- [What is being asked]: Reproduce, from the lines below, exactly the stretch that begins at the line containing "(694, 121) none -> (956, 87) //" and ends at the line containing "(852, 149) none", both included.

- [Supplied entries]:
···

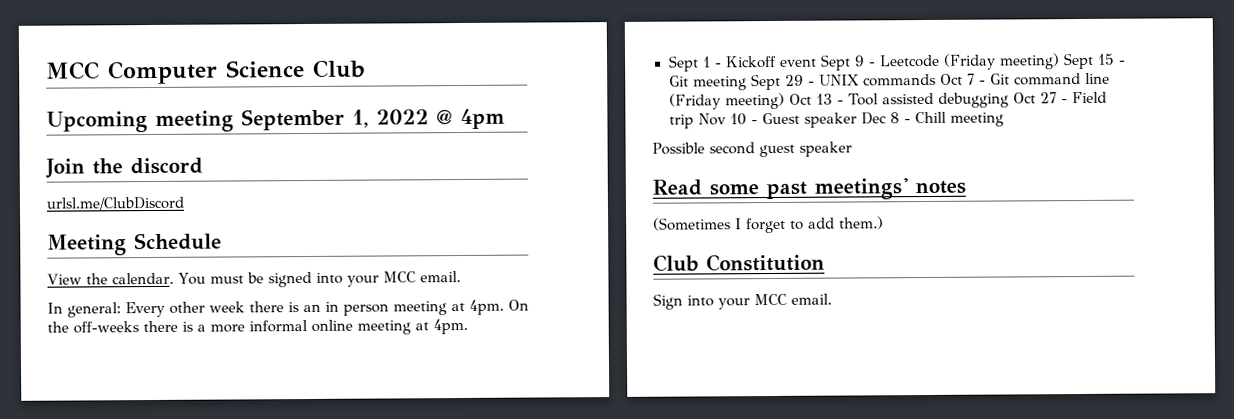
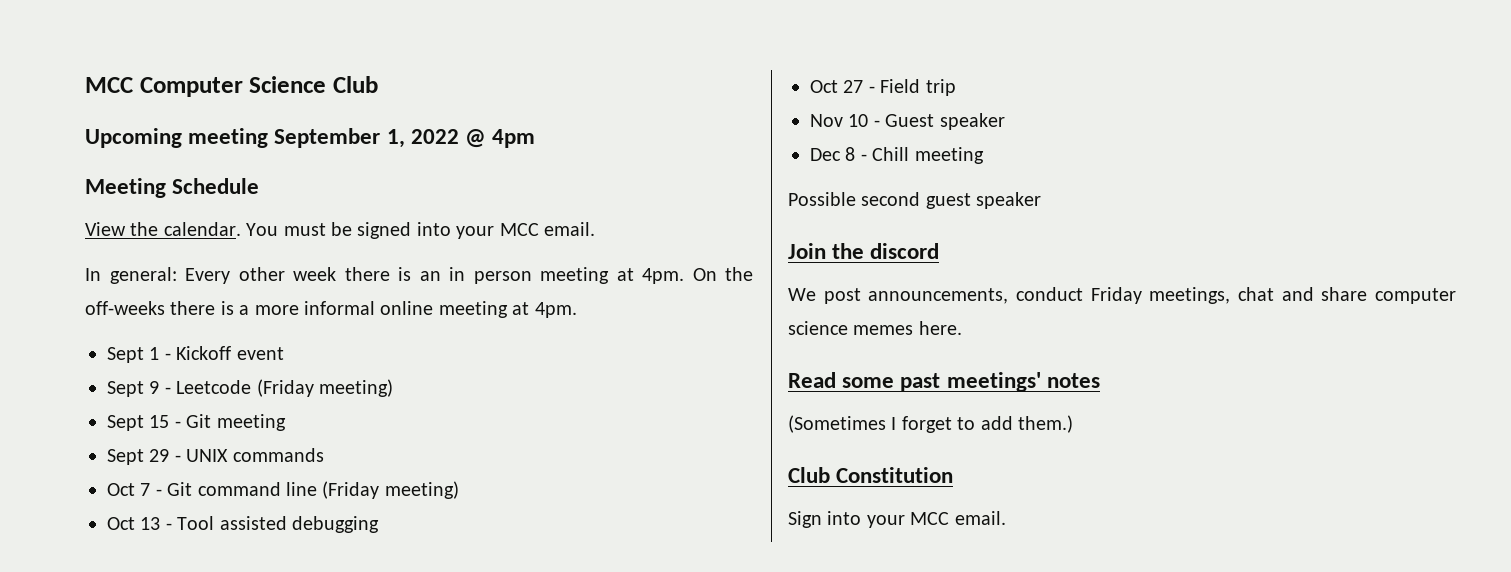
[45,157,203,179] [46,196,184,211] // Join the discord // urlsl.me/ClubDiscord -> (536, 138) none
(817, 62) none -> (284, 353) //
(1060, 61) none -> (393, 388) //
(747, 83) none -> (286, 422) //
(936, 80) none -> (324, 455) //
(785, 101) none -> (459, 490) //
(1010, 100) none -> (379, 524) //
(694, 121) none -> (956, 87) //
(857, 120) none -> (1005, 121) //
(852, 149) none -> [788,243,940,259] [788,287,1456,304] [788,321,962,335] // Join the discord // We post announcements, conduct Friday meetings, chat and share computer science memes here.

···

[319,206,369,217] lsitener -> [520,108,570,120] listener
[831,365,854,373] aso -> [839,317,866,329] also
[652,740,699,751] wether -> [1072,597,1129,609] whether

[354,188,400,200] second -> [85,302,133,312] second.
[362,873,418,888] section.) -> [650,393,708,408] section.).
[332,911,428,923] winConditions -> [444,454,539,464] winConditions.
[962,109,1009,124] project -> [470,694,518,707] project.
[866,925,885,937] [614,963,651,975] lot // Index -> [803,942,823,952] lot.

···

- [Written solution]:
(694, 121) none -> (956, 87) //
(857, 120) none -> (1005, 121) //
(852, 149) none -> [788,243,940,259] [788,287,1456,304] [788,321,962,335] // Join the discord // We post announcements, conduct Friday meetings, chat and share computer science memes here.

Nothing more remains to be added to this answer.